In 1995 – three years after his divorce from his first wife Ivana and a year before he bought the former Briar Hall Golf and Country Club in Westchester – Trump bought Seven Springs from Rockefeller University

Trump originally planned to develop the property into a golf course. A number of architectural design firms worked competitively on plans over a handful of years.

But nothing came of the effort for a number of reasons, the biggest barrier being the approval of the local community and his neighbors.

This is Seven Springs as it appears on Google Maps in satellite view. It is located almost half way between two golf courses – the Mt. Kisco Country Club (opened in 1928) and the Summit at Armonk (opened in 1961).

Mt. Kisco Country Club at upper left; the Summit at Armonk at lower right; Seven Springs in center to left of Byram Lake Reservoir. (source: Google Maps)

The addition of a Trump course at Seven Springs would mean three golf courses inside less than a 10-mile radius. Seven Springs is located on undulating terrain with granite underneath and wetlands on the property, making development extremely complicated and pricey.

Surface water from Seven Springs acreage drains into the Byram Lake Reservoir which provides drinking water for the Mt. Kisco community; a new golf course with all its lawn chemicals and additional automobile traffic dropping gasoline, oil, and more would increase pollutants in the reservoir. One can understand the community’s reluctance to approve a Trump course when there has already been one nearby for decades; the community knows just how much a golf course can affect the reservoir.

The property also abuts the Eugene and Agnes E. Meyer Nature Preserve immediately to the south which is owned by The Nature Conservancy. It is undeveloped woodlands overlooked by the 28,000 square foot house at Seven Springs.

~ ~ ~

This is what pissed me off.

Trump had to have known when he bought Seven Springs that the nature preserve which had once been part of the Meyers’ 1000-acre holding was next door to the immediate south of the estate. One of the tentative plans for a golf course snugged up to the north boundary of the preserve.

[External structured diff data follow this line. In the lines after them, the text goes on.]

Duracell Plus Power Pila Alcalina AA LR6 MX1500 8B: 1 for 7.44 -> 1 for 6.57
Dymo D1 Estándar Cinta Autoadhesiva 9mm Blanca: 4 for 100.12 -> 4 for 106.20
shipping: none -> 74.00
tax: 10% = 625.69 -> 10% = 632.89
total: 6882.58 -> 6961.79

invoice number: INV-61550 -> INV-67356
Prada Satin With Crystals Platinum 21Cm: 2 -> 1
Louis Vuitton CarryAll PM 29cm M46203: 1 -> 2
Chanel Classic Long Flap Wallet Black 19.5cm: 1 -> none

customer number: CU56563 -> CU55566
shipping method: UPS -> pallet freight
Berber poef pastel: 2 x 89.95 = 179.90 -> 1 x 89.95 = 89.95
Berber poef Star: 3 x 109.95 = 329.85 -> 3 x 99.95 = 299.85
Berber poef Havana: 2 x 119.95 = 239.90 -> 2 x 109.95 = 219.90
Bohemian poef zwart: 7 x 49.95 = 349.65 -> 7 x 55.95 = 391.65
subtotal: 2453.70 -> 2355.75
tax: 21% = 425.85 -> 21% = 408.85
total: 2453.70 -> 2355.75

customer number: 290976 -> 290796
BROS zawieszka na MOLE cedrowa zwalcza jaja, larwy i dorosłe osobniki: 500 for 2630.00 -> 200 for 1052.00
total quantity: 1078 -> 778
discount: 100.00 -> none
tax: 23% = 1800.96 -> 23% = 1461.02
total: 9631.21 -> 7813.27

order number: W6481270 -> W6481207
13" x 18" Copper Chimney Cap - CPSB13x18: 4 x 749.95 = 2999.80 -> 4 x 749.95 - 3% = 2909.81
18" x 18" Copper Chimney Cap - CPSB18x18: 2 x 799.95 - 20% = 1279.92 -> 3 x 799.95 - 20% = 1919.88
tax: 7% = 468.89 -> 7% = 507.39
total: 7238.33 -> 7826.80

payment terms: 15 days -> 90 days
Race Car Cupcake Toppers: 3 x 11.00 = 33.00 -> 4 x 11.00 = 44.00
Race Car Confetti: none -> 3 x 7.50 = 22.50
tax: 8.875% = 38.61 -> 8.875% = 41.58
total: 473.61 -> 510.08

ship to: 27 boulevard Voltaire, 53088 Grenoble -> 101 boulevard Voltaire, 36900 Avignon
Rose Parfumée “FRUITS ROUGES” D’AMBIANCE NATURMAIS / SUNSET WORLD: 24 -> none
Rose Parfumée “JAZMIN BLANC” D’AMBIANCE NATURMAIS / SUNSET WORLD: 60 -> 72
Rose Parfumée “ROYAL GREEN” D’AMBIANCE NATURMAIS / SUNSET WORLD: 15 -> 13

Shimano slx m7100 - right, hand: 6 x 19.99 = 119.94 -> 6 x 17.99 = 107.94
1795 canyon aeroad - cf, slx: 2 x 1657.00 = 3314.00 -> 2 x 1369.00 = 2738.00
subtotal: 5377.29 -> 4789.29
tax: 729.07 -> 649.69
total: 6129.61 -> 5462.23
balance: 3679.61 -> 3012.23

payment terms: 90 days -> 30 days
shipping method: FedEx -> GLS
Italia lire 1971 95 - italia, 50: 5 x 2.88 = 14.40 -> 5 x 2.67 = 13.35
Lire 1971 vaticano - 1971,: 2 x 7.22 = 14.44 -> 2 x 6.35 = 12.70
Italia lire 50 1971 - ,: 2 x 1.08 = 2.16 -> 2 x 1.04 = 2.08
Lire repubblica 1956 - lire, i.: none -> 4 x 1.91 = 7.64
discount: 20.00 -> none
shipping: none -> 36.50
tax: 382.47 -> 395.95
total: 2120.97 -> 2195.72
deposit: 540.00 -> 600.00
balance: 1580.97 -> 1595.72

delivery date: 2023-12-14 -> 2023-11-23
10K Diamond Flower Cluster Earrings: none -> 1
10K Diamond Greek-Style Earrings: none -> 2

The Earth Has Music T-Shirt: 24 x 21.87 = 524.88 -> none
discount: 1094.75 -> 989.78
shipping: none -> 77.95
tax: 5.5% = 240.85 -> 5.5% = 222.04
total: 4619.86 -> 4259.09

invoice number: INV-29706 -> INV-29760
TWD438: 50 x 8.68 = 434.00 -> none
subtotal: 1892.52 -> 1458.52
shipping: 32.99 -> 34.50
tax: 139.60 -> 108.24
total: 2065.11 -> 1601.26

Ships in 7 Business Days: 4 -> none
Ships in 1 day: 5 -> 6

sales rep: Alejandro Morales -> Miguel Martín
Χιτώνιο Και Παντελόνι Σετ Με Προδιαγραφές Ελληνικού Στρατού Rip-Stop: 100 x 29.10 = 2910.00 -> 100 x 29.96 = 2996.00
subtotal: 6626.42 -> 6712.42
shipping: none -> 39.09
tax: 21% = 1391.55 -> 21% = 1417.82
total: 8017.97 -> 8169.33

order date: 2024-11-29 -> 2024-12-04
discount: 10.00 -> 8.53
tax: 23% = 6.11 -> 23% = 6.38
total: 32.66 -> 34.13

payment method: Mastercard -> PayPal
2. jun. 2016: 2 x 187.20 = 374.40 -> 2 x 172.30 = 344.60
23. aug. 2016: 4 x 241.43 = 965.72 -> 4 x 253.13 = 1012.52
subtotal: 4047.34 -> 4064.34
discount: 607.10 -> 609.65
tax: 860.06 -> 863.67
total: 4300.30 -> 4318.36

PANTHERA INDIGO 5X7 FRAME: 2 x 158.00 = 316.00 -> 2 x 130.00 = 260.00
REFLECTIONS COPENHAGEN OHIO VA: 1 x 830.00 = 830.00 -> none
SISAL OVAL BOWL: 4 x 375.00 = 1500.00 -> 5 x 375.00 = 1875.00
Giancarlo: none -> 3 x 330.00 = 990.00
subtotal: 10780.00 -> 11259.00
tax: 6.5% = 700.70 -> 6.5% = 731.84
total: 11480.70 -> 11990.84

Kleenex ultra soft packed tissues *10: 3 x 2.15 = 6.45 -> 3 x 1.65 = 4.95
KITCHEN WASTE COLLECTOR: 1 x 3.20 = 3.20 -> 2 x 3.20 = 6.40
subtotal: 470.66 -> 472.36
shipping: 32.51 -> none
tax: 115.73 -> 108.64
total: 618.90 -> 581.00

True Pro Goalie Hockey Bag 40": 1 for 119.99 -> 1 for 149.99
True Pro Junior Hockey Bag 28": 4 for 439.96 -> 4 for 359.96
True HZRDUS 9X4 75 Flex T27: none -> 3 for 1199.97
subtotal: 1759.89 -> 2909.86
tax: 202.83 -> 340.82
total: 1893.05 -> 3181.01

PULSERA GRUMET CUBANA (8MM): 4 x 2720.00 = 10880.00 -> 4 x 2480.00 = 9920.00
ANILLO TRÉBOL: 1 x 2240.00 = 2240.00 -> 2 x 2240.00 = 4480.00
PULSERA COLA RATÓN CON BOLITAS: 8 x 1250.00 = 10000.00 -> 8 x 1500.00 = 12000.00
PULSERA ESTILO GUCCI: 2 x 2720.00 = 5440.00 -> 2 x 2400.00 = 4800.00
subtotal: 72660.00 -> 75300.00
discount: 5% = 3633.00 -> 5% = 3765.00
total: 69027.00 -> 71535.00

Once Trump finally gave up on this course after stringing along star-struck course developers for years, he decided he would pursue real estate development, tentatively subdividing Seven Springs to build up to 14 McMansion-sized homes.

But he apparently wanted or needed a through way across the 213 acres for both the purposes of development and for the future home owners.

He sued The Nature Conservancy and the community for an easement to build a road — extending Oregon Road which leads to Seven Springs along the drive on the property and then through the nature preserve over an unpaved path to where Oregon Road begins again south of the preserve.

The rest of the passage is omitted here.